--- Exercise aim ---
Pictures in the listing below are skipped, while the lines from the "font-weight: bold ->" line through the "border-radius: 10px ->" line are returned word for word.

--- Input material ---
==========
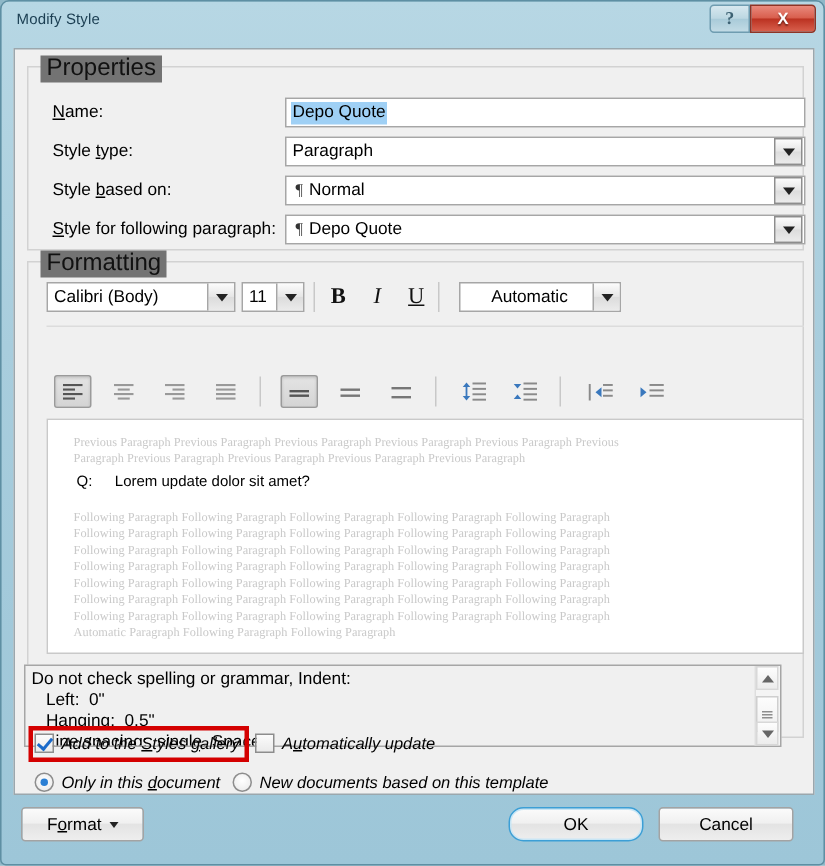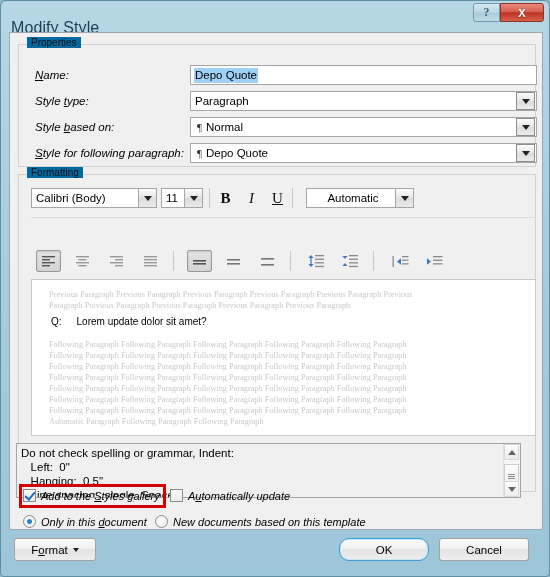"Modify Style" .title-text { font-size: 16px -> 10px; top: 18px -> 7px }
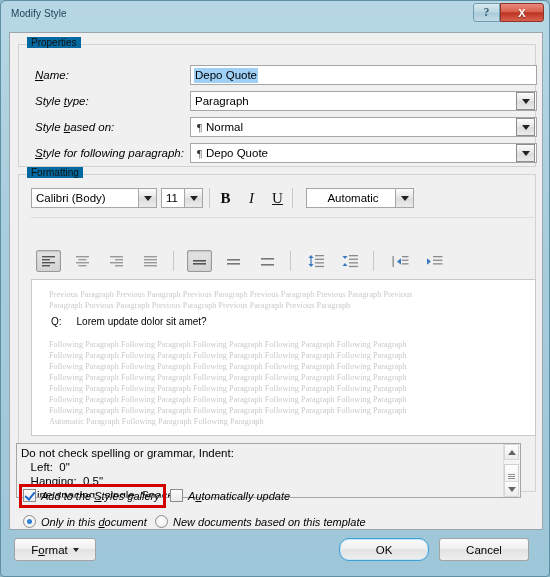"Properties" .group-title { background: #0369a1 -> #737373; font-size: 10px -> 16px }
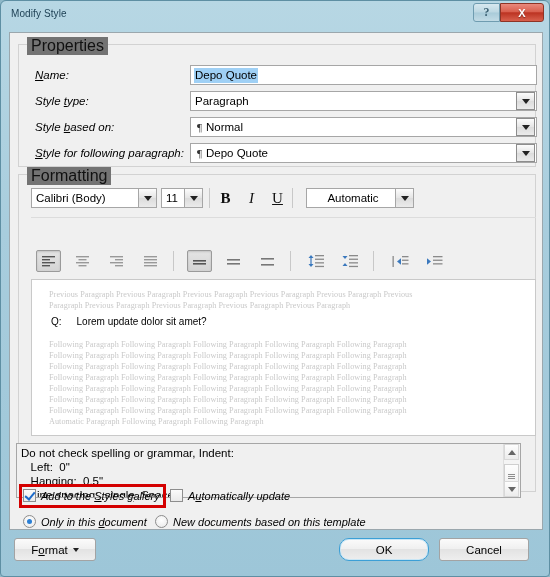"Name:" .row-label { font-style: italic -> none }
==========
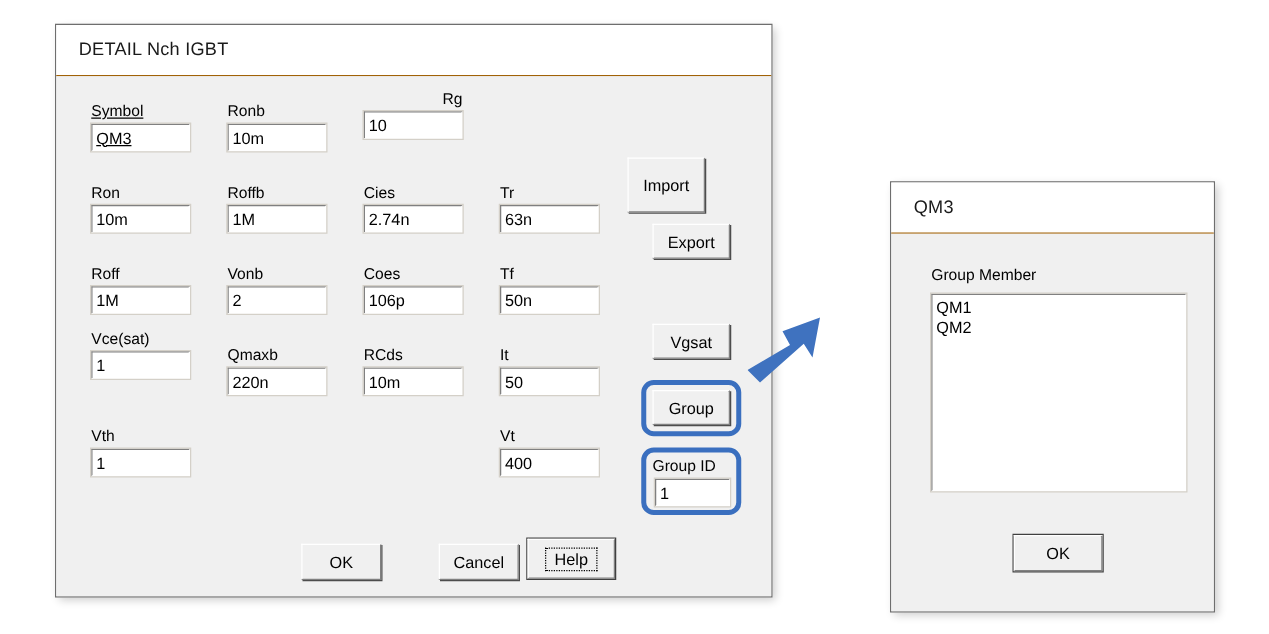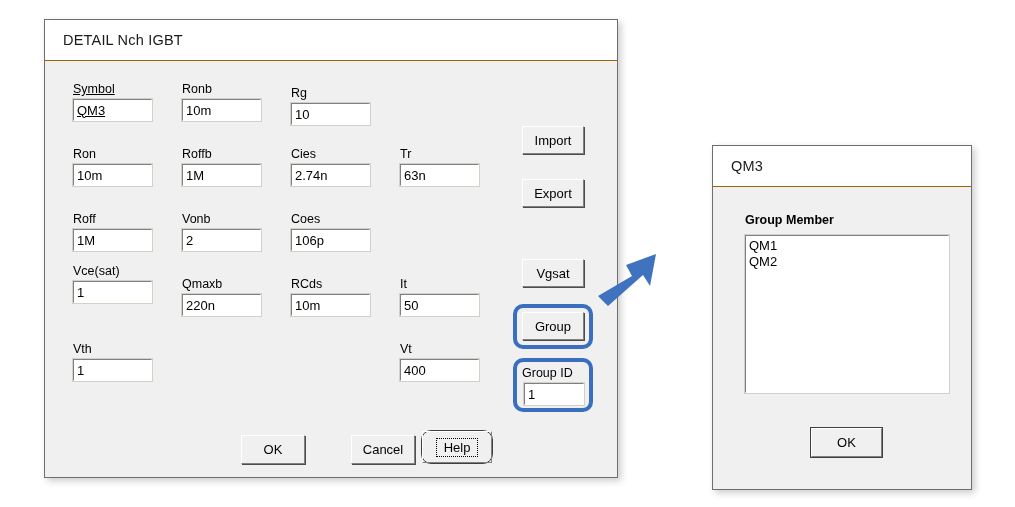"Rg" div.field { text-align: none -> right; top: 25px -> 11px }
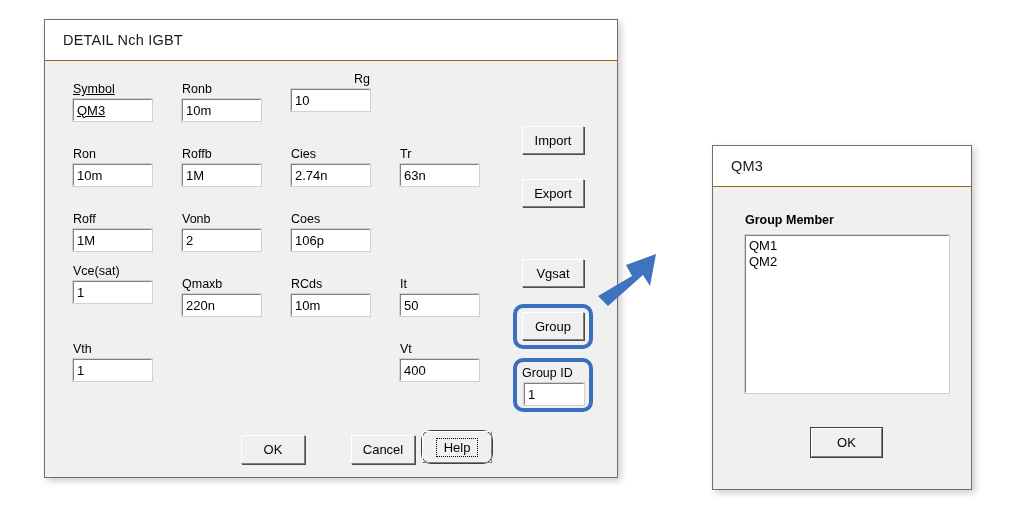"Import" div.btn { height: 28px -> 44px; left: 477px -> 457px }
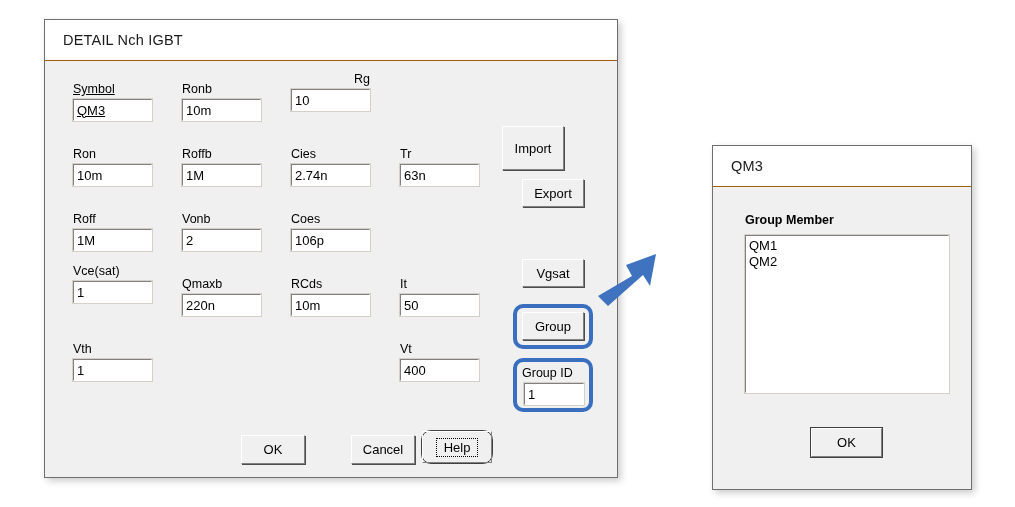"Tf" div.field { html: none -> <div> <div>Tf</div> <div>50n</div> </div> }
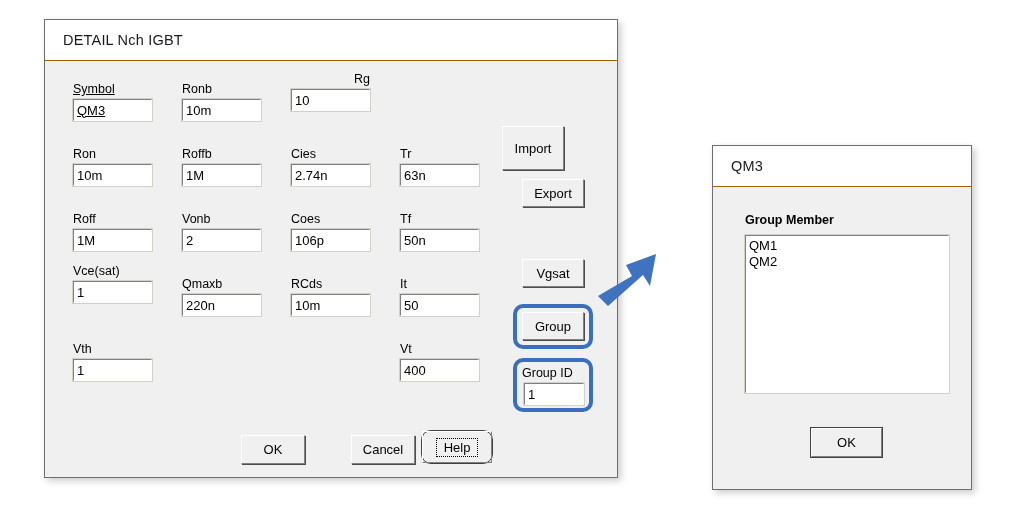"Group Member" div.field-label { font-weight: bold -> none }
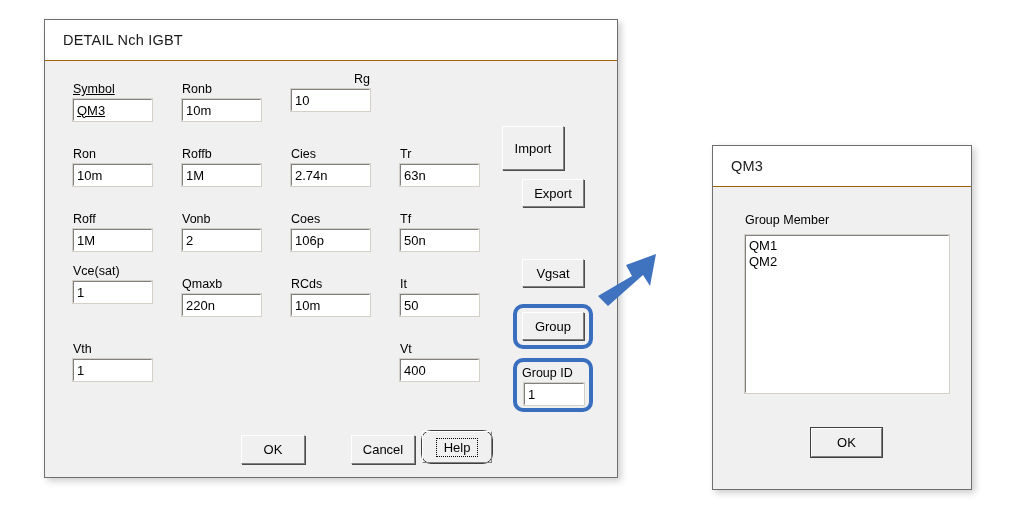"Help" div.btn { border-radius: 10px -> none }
==========
--- Answer space ---
"Group Member" div.field-label { font-weight: bold -> none }
"Help" div.btn { border-radius: 10px -> none }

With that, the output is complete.